• [Exercise]: Print the data below exactly, but only the lines from the one containing "[38,1110,164,1126] the US, Israel" down to the one containing "[38,1170,302,1186] towards peace", inclusive.

START Material for this exercise

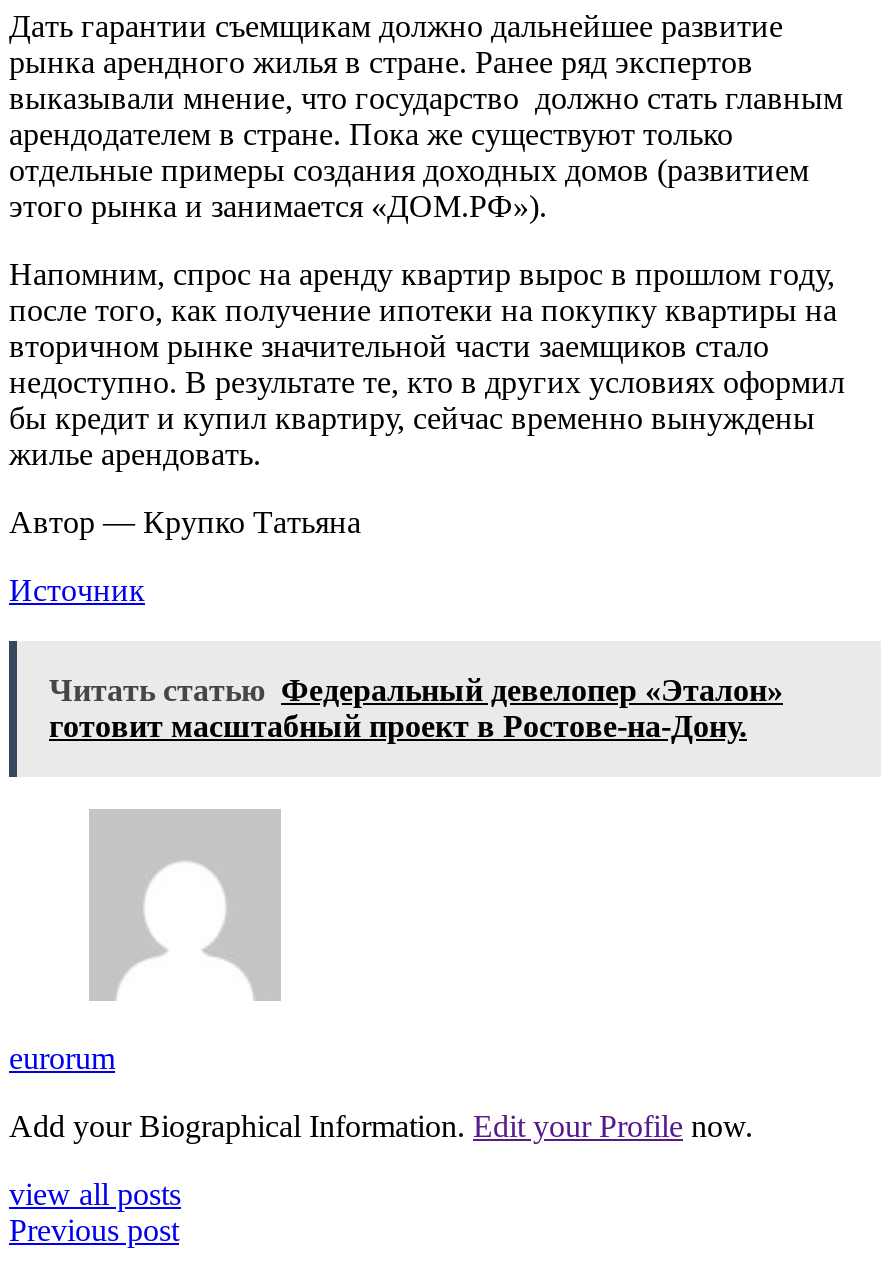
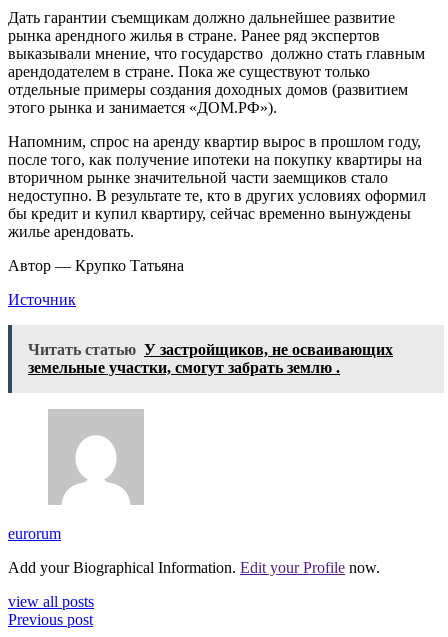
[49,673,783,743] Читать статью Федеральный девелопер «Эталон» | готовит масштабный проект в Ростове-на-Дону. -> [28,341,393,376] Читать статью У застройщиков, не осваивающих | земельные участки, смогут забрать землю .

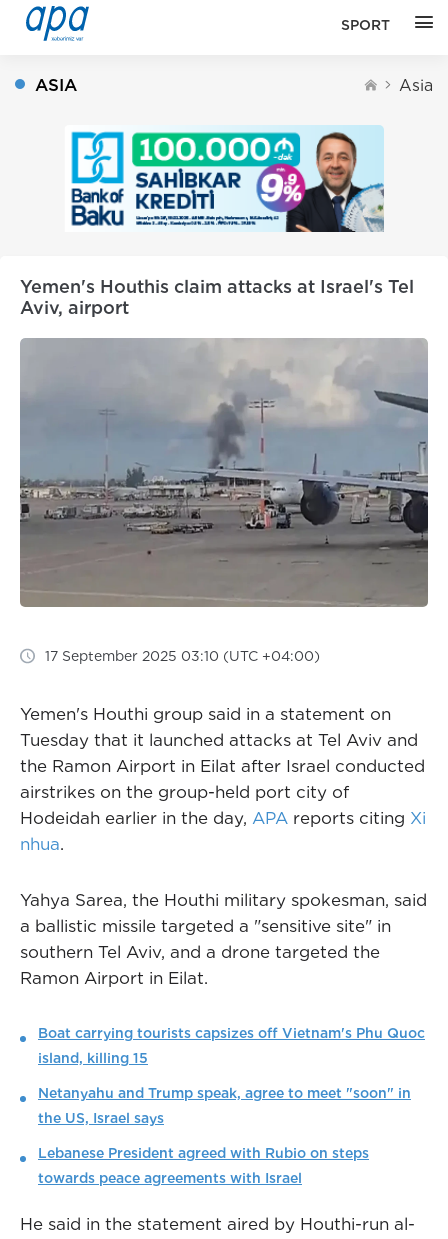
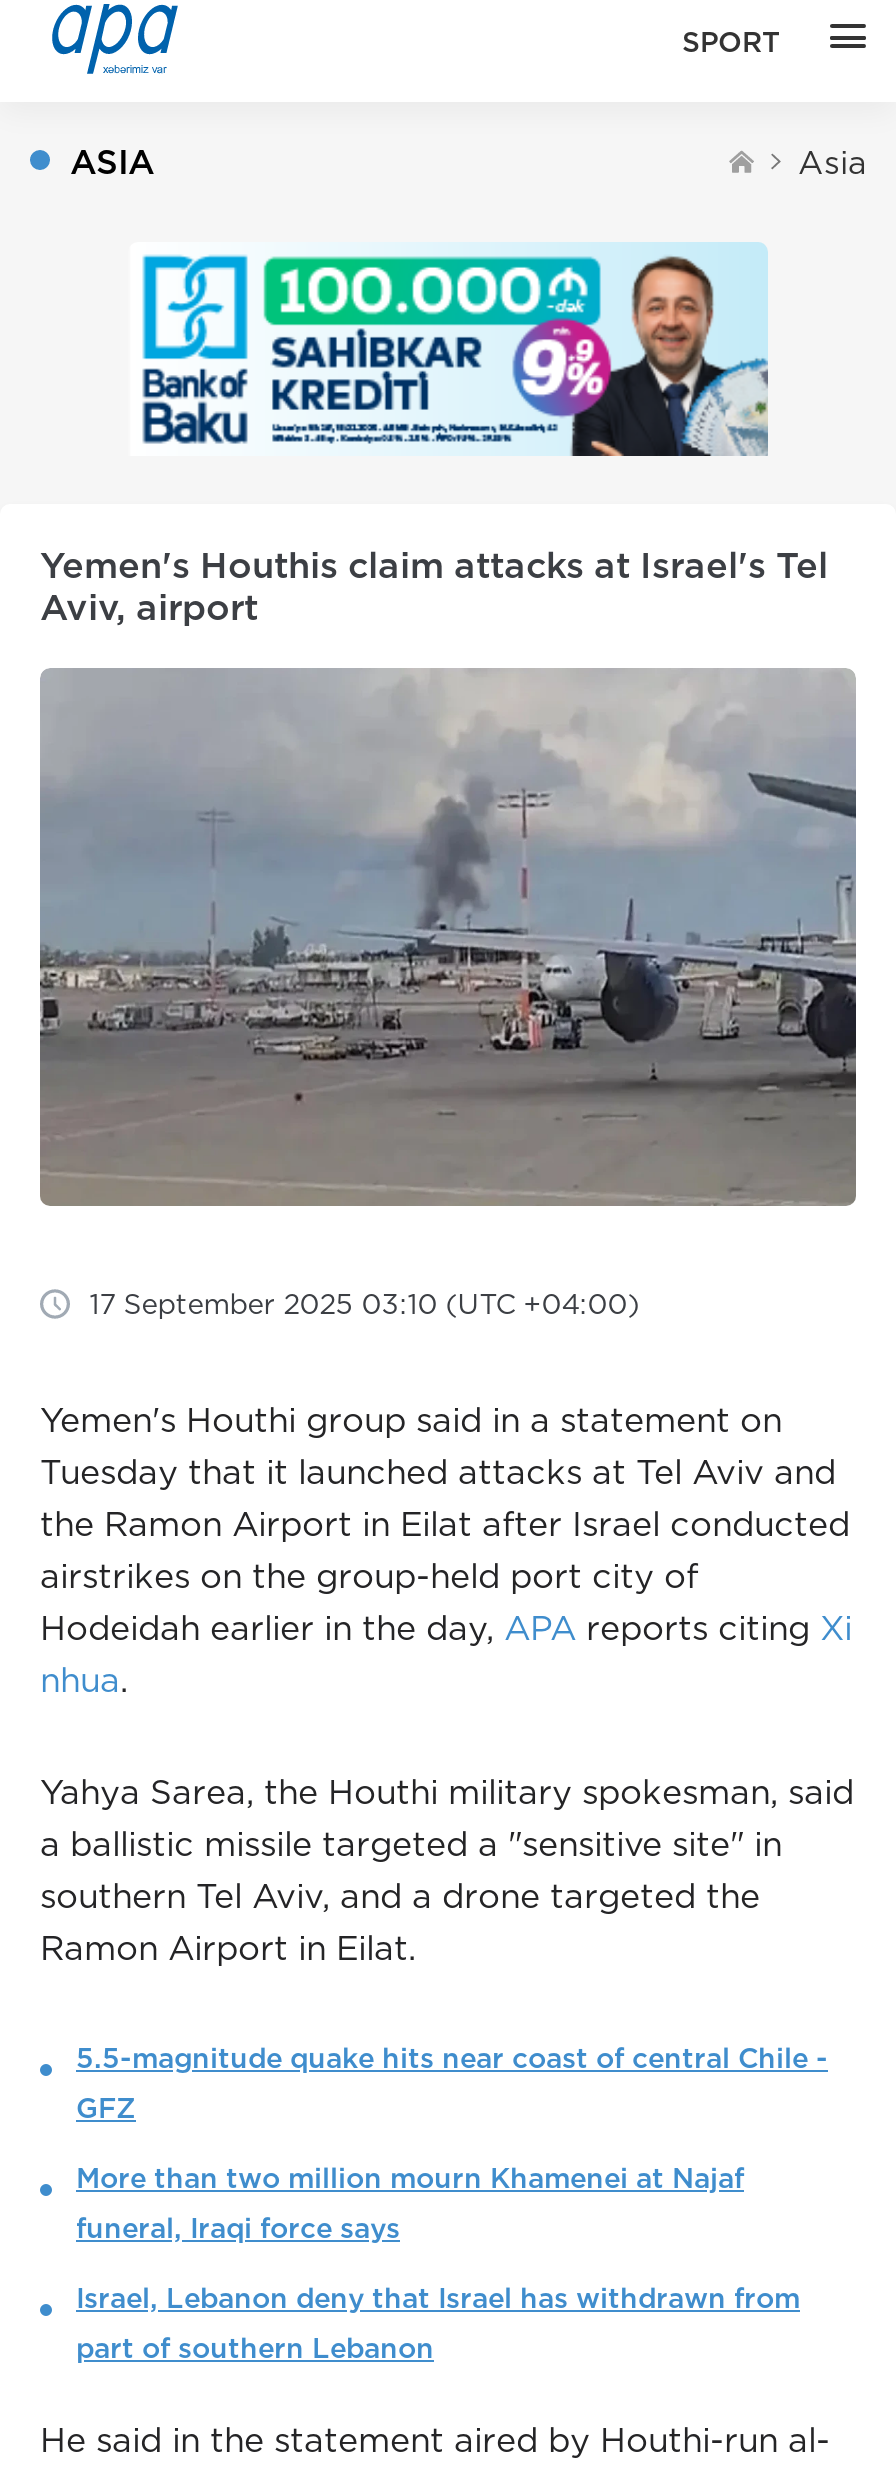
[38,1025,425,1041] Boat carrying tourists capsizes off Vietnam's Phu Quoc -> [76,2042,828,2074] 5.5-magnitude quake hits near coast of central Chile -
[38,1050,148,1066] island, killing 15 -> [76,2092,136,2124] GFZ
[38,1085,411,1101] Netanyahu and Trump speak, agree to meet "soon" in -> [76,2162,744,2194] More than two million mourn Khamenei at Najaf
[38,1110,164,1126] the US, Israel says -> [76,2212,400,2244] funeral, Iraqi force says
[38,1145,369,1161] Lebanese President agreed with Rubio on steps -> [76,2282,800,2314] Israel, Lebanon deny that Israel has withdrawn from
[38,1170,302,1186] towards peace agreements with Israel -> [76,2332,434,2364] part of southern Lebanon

END Material for this exercise
START Material for this exercise

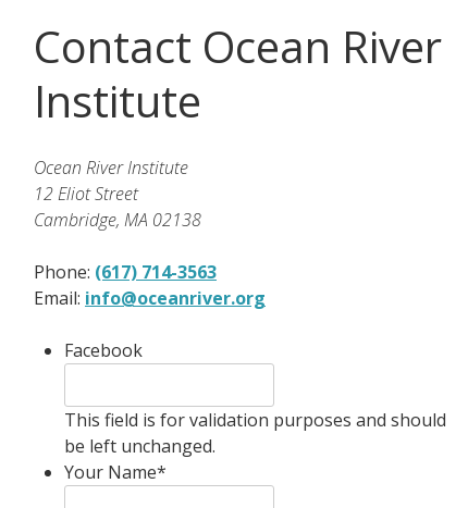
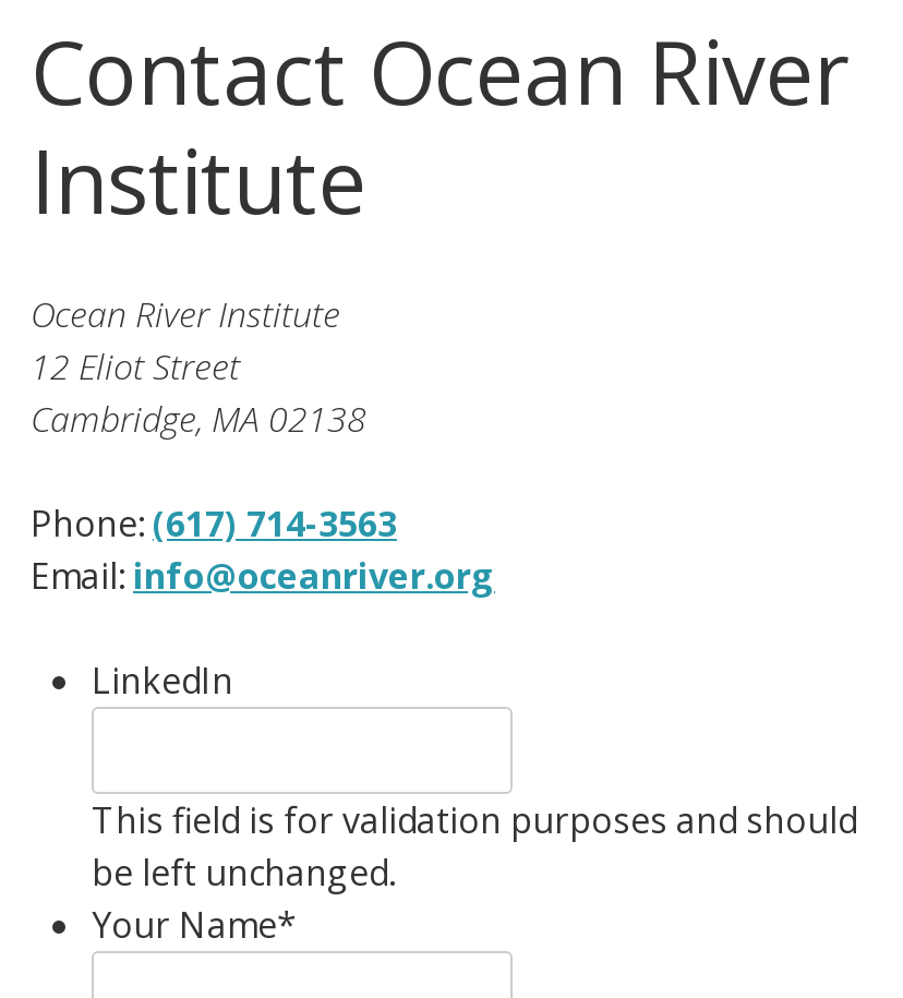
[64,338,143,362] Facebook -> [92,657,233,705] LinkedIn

END Material for this exercise

• [Your solution]:
[38,1110,164,1126] the US, Israel says -> [76,2212,400,2244] funeral, Iraqi force says
[38,1145,369,1161] Lebanese President agreed with Rubio on steps -> [76,2282,800,2314] Israel, Lebanon deny that Israel has withdrawn from
[38,1170,302,1186] towards peace agreements with Israel -> [76,2332,434,2364] part of southern Lebanon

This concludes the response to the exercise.